Nature Medicine ( IF 58.7 ) Pub Date : 2024-09-03 , DOI: 10.1038/s41591-024-03228-8 Bernice L Z Oh 1, 2 , Noriko Shimasaki 2 , Elaine Coustan-Smith 2 , Esther Chan 3 , Limei Poon 3 , Shawn H R Lee 1, 2 , Frances Yeap 1, 2 , Lip Kun Tan 3 , Louis Y A Chai 4 , Nina Le Bert 5 , Nicole Tan 5 , Antonio Bertoletti 5 , Siew Peng Chen 2 , Francesca Del Bufalo 6 , Marco Becilli 6 , Franco Locatelli 6, 7 , Allen E J Yeoh 1, 2, 3, 8 , Dario Campana 2, 3, 8
T cell acute lymphoblastic leukemia (T-ALL) is difficult to treat when it relapses after therapy or is chemoresistant; the prognosis of patients with relapsed or refractory T-ALL is generally poor. We report a case series of 17 such patients who received autologous chimeric antigen receptor (CAR) T cells expressing an anti-CD7 CAR and an anti-CD7 protein expression blocker (PEBL), which prevented CAR T cell fratricide. Despite high leukemic burden and low CAR T cell dosing, 16 of the 17 patients attained minimal residual disease-negative complete remission within 1 month. The remaining patient had CD7− T-ALL cells before infusion, which persisted after infusion. Toxicities were mild: cytokine release syndrome grade 1 in ten patients and grade 2 in three patients; immune effector cell-associated neurotoxicity syndrome grade 1 in two patients. Eleven patients remained relapse-free (median follow-up, 15 months), including all nine patients who received an allotransplant. The first patient is in remission 55 months after infusion without further chemotherapy or transplantation; circulating CAR T cells were detectable for 2 years.
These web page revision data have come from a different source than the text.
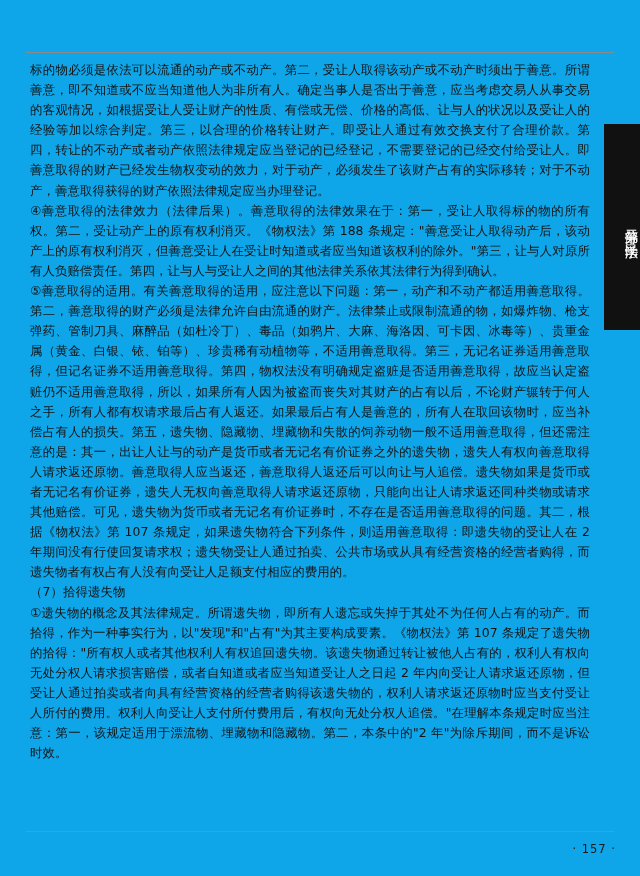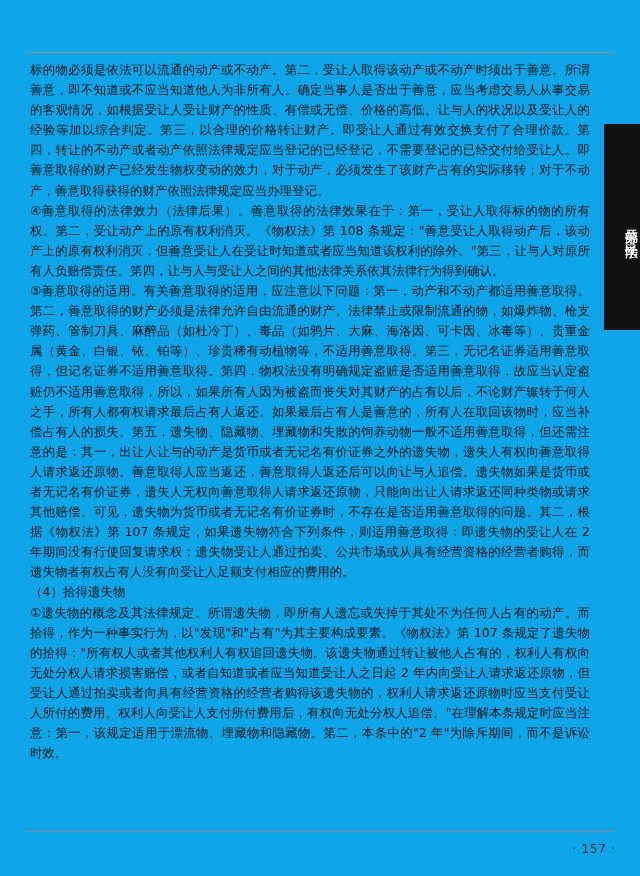--- a/index.html
+++ b/index.html
@@ -94,7 +94,7 @@
 
   <div class="textcol">
     <p class="">标的物必须是依法可以流通的动产或不动产。第二，受让人取得该动产或不动产时须出于善意。所谓善意，即不知道或不应当知道他人为非所有人。确定当事人是否出于善意，应当考虑交易人从事交易的客观情况，如根据受让人受让财产的性质、有偿或无偿、价格的高低、让与人的状况以及受让人的经验等加以综合判定。第三，以合理的价格转让财产。即受让人通过有效交换支付了合理价款。第四，转让的不动产或者动产依照法律规定应当登记的已经登记，不需要登记的已经交付给受让人。即善意取得的财产已经发生物权变动的效力，对于动产，必须发生了该财产占有的实际移转；对于不动产，善意取得获得的财产依照法律规定应当办理登记。</p>
-    <p class="p-indent">④善意取得的法律效力（法律后果）。善意取得的法律效果在于：第一，受让人取得标的物的所有权。第二，受让动产上的原有权利消灭。《物权法》第 108 条规定："善意受让人取得动产后，该动产上的原有权利消灭，但善意受让人在受让时知道或者应当知道该权利的除外。"第三，让与人对原所有人负赔偿责任。第四，让与人与受让人之间的其他法律关系依其法律行为得到确认。</p>
+    <p class="p-indent">④善意取得的法律效力（法律后果）。善意取得的法律效果在于：第一，受让人取得标的物的所有权。第二，受让动产上的原有权利消灭。《物权法》第 188 条规定："善意受让人取得动产后，该动产上的原有权利消灭，但善意受让人在受让时知道或者应当知道该权利的除外。"第三，让与人对原所有人负赔偿责任。第四，让与人与受让人之间的其他法律关系依其法律行为得到确认。</p>
     <p class="p-indent">⑤善意取得的适用。有关善意取得的适用，应注意以下问题：第一，动产和不动产都适用善意取得。第二，善意取得的财产必须是法律允许自由流通的财产。法律禁止或限制流通的物，如爆炸物、枪支弹药、管制刀具、麻醉品（如杜冷丁）、毒品（如鸦片、大麻、海洛因、可卡因、冰毒等）、贵重金属（黄金、白银、铱、铂等）、珍贵稀有动植物等，不适用善意取得。第三，无记名证券适用善意取得，但记名证券不适用善意取得。第四，物权法没有明确规定盗赃是否适用善意取得，故应当认定盗赃仍不适用善意取得，所以，如果所有人因为被盗而丧失对其财产的占有以后，不论财产辗转于何人之手，所有人都有权请求最后占有人返还。如果最后占有人是善意的，所有人在取回该物时，应当补偿占有人的损失。第五，遗失物、隐藏物、埋藏物和失散的饲养动物一般不适用善意取得，但还需注意的是：其一，出让人让与的动产是货币或者无记名有价证券之外的遗失物，遗失人有权向善意取得人请求返还原物。善意取得人应当返还，善意取得人返还后可以向让与人追偿。遗失物如果是货币或者无记名有价证券，遗失人无权向善意取得人请求返还原物，只能向出让人请求返还同种类物或请求其他赔偿。可见，遗失物为货币或者无记名有价证券时，不存在是否适用善意取得的问题。其二，根据《物权法》第 107 条规定，如果遗失物符合下列条件，则适用善意取得：即遗失物的受让人在 2 年期间没有行使回复请求权；遗失物受让人通过拍卖、公共市场或从具有经营资格的经营者购得，而遗失物者有权占有人没有向受让人足额支付相应的费用的。</p>
     <p class="p-indent">（4）拾得遗失物</p>
     <p class="p-indent">①遗失物的概念及其法律规定。所谓遗失物，即所有人遗忘或失掉于其处不为任何人占有的动产。而拾得，作为一种事实行为，以"发现"和"占有"为其主要构成要素。《物权法》第 107 条规定了遗失物的拾得："所有权人或者其他权利人有权追回遗失物。该遗失物通过转让被他人占有的，权利人有权向无处分权人请求损害赔偿，或者自知道或者应当知道受让人之日起 2 年内向受让人请求返还原物，但受让人通过拍卖或者向具有经营资格的经营者购得该遗失物的，权利人请求返还原物时应当支付受让人所付的费用。权利人向受让人支付所付费用后，有权向无处分权人追偿。"在理解本条规定时应当注意：第一，该规定适用于漂流物、埋藏物和隐藏物。第二，本条中的"2 年"为除斥期间，而不是诉讼时效。</p>

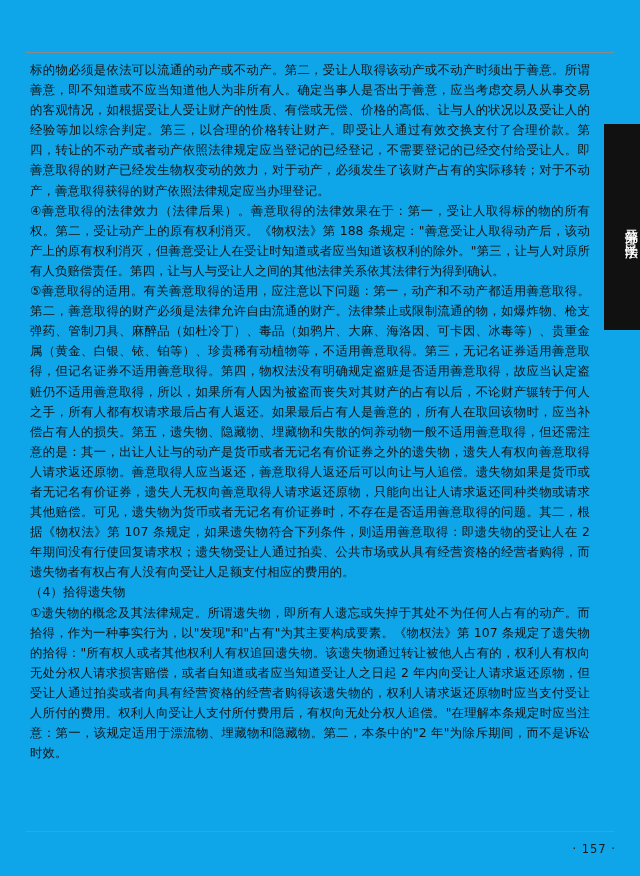--- a/index.html
+++ b/index.html
@@ -96,7 +96,7 @@
     <p class="">标的物必须是依法可以流通的动产或不动产。第二，受让人取得该动产或不动产时须出于善意。所谓善意，即不知道或不应当知道他人为非所有人。确定当事人是否出于善意，应当考虑交易人从事交易的客观情况，如根据受让人受让财产的性质、有偿或无偿、价格的高低、让与人的状况以及受让人的经验等加以综合判定。第三，以合理的价格转让财产。即受让人通过有效交换支付了合理价款。第四，转让的不动产或者动产依照法律规定应当登记的已经登记，不需要登记的已经交付给受让人。即善意取得的财产已经发生物权变动的效力，对于动产，必须发生了该财产占有的实际移转；对于不动产，善意取得获得的财产依照法律规定应当办理登记。</p>
     <p class="p-indent">④善意取得的法律效力（法律后果）。善意取得的法律效果在于：第一，受让人取得标的物的所有权。第二，受让动产上的原有权利消灭。《物权法》第 188 条规定："善意受让人取得动产后，该动产上的原有权利消灭，但善意受让人在受让时知道或者应当知道该权利的除外。"第三，让与人对原所有人负赔偿责任。第四，让与人与受让人之间的其他法律关系依其法律行为得到确认。</p>
     <p class="p-indent">⑤善意取得的适用。有关善意取得的适用，应注意以下问题：第一，动产和不动产都适用善意取得。第二，善意取得的财产必须是法律允许自由流通的财产。法律禁止或限制流通的物，如爆炸物、枪支弹药、管制刀具、麻醉品（如杜冷丁）、毒品（如鸦片、大麻、海洛因、可卡因、冰毒等）、贵重金属（黄金、白银、铱、铂等）、珍贵稀有动植物等，不适用善意取得。第三，无记名证券适用善意取得，但记名证券不适用善意取得。第四，物权法没有明确规定盗赃是否适用善意取得，故应当认定盗赃仍不适用善意取得，所以，如果所有人因为被盗而丧失对其财产的占有以后，不论财产辗转于何人之手，所有人都有权请求最后占有人返还。如果最后占有人是善意的，所有人在取回该物时，应当补偿占有人的损失。第五，遗失物、隐藏物、埋藏物和失散的饲养动物一般不适用善意取得，但还需注意的是：其一，出让人让与的动产是货币或者无记名有价证券之外的遗失物，遗失人有权向善意取得人请求返还原物。善意取得人应当返还，善意取得人返还后可以向让与人追偿。遗失物如果是货币或者无记名有价证券，遗失人无权向善意取得人请求返还原物，只能向出让人请求返还同种类物或请求其他赔偿。可见，遗失物为货币或者无记名有价证券时，不存在是否适用善意取得的问题。其二，根据《物权法》第 107 条规定，如果遗失物符合下列条件，则适用善意取得：即遗失物的受让人在 2 年期间没有行使回复请求权；遗失物受让人通过拍卖、公共市场或从具有经营资格的经营者购得，而遗失物者有权占有人没有向受让人足额支付相应的费用的。</p>
-    <p class="p-indent">（4）拾得遗失物</p>
+    <p class="p-indent">（7）拾得遗失物</p>
     <p class="p-indent">①遗失物的概念及其法律规定。所谓遗失物，即所有人遗忘或失掉于其处不为任何人占有的动产。而拾得，作为一种事实行为，以"发现"和"占有"为其主要构成要素。《物权法》第 107 条规定了遗失物的拾得："所有权人或者其他权利人有权追回遗失物。该遗失物通过转让被他人占有的，权利人有权向无处分权人请求损害赔偿，或者自知道或者应当知道受让人之日起 2 年内向受让人请求返还原物，但受让人通过拍卖或者向具有经营资格的经营者购得该遗失物的，权利人请求返还原物时应当支付受让人所付的费用。权利人向受让人支付所付费用后，有权向无处分权人追偿。"在理解本条规定时应当注意：第一，该规定适用于漂流物、埋藏物和隐藏物。第二，本条中的"2 年"为除斥期间，而不是诉讼时效。</p>
   </div>
 

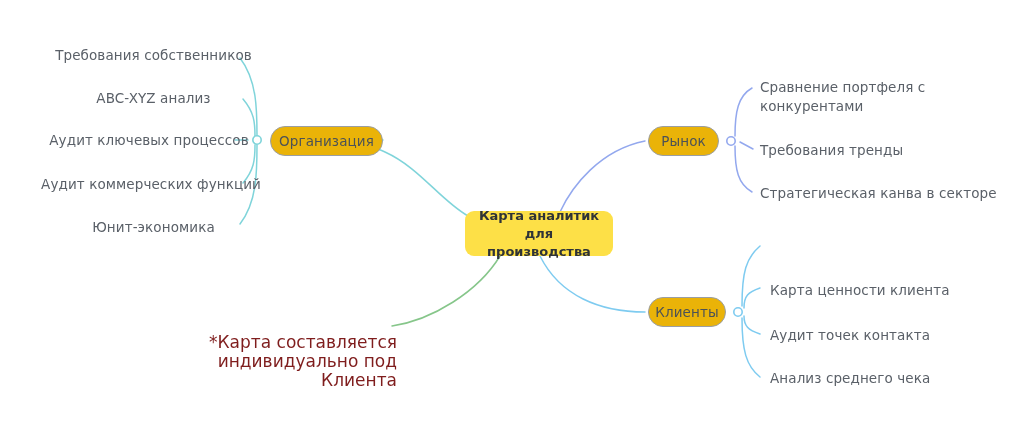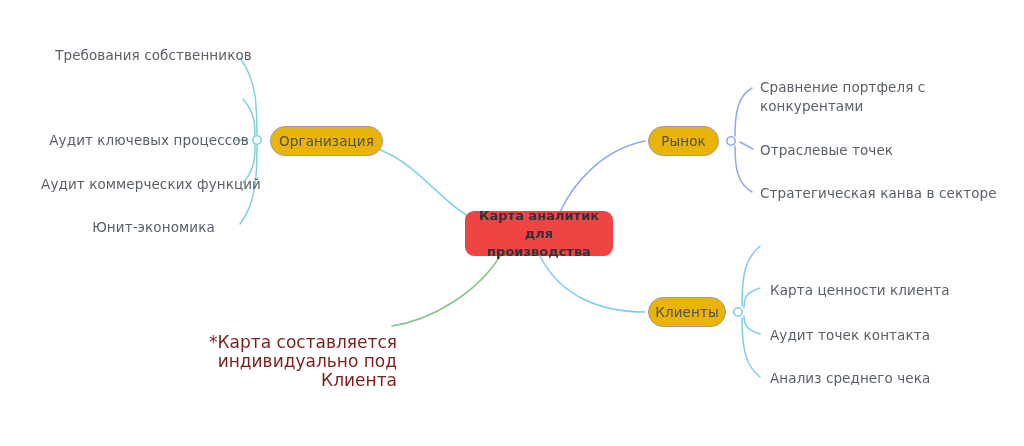--- a/index.html
+++ b/index.html
@@ -133,6 +133,9 @@
   <div class="leaf right-align" style="left:0px; top:46px; width:237px;">
     <span>Требования собственников</span>
   </div>
+  <div class="leaf right-align" style="left:0px; top:89px; width:237px;">
+    <span>ABC-XYZ анализ</span>
+  </div>
   <div class="leaf right-align" style="left:0px; top:131px; width:228px;">
     <span>Аудит ключевых процессов</span>
   </div>

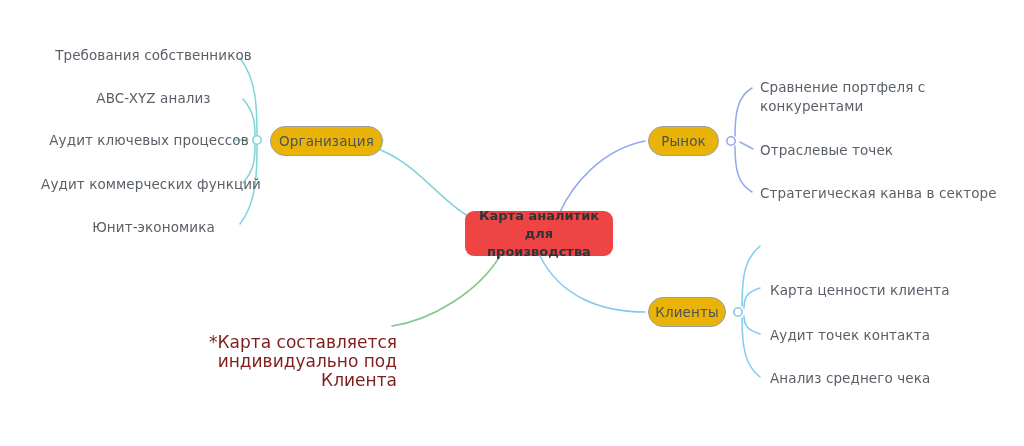--- a/index.html
+++ b/index.html
@@ -150,7 +150,7 @@
     <span>Юнит-экономика</span>
   </div>
   <div class="leaf" style="left:760px; top:141px;">
-    <span>Отраслевые точек</span>
+    <span>Требования тренды</span>
   </div>
   <div class="leaf" style="left:760px; top:184px;">
     <span>Стратегическая канва в секторе</span>

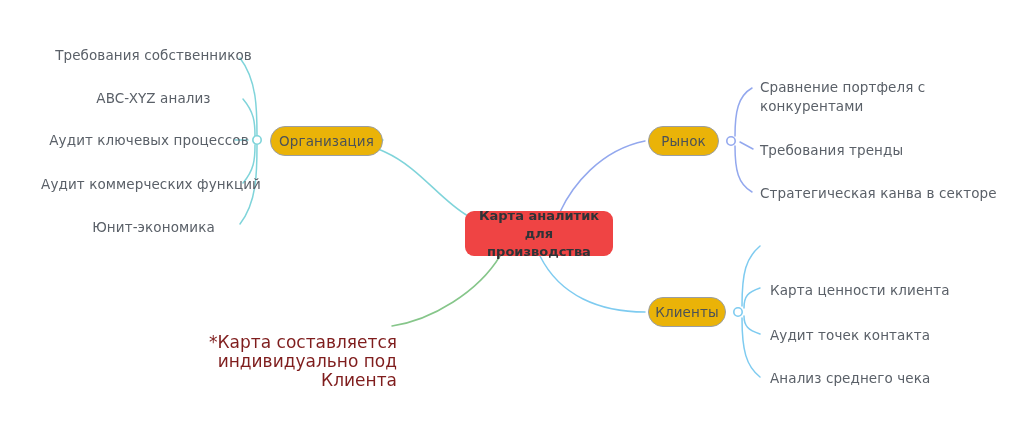--- a/index.html
+++ b/index.html
@@ -111,7 +111,7 @@
     <path d="M 500 256 C 478 292 432 320 392 326 L 392 326" fill="none" stroke="#86c68a" stroke-width="1.5" stroke-linecap="round"></path>
   </svg>
 
-  <div id="center-node" style="left:465px; top:211px; width:148px; height:45px; background:#ef4444;">
+  <div id="center-node" style="left:465px; top:211px; width:148px; height:45px; background:#fde047;">
     <span>
       <span>Карта аналитик для</span><br>
       <span>производства</span>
T cells regenerating after lymphodepletion lacked CD7 expression, were polyclonal and responded to SARS-CoV-2 vaccination; CD7+ immune cells reemerged concomitantly with CAR T cell disappearance. In conclusion, autologous anti-CD7 PEBL-CAR T cells have powerful antileukemic activity and are potentially an effective option for the treatment of T-ALL.
中文翻译:
T-ALL 中的自相杀灭绝耐药 CD7-CAR T 细胞
T 细胞急性淋巴细胞白血病 (T-ALL) 在治疗后复发或对化疗耐药时难以治疗;复发或难治性 T-ALL 患者的预后通常较差。我们报告了 17 例此类患者的病例系列,这些患者接受了表达抗 CD7 CAR 和抗 CD7 蛋白表达阻滞剂 (PEBL) 的自体嵌合抗原受体 (CAR) T 细胞,从而防止了 CAR T 细胞自相残杀。尽管白血病负荷高且 CAR T 细胞剂量低,但 17 例患者中有 16 例在 1 个月内达到微小残留病阴性完全缓解。其余患者在输注前有 CD7− T-ALL 细胞,输注后持续存在。毒性较轻:10 例患者细胞因子释放综合征为 1 级,3 例患者为 2 级;2 例患者的免疫效应细胞相关神经毒性综合征 1 级。11 例患者保持无复发 (中位随访 15 个月),包括所有 9 例接受同种异体移植的患者。首例患者在输注后 55 个月处于缓解期,无需进一步化疗或移植;循环 CAR T 细胞可检测 2 年。淋巴细胞清除后再生的 T 细胞缺乏 CD7 表达,是多克隆的,对 SARS-CoV-2 疫苗接种有反应;CD7 + 免疫细胞与 CAR T 细胞消失同时重新出现。总之,自体抗 CD7 PEBL-CAR T 细胞具有强大的抗白血病活性,可能是治疗 T-ALL 的有效选择。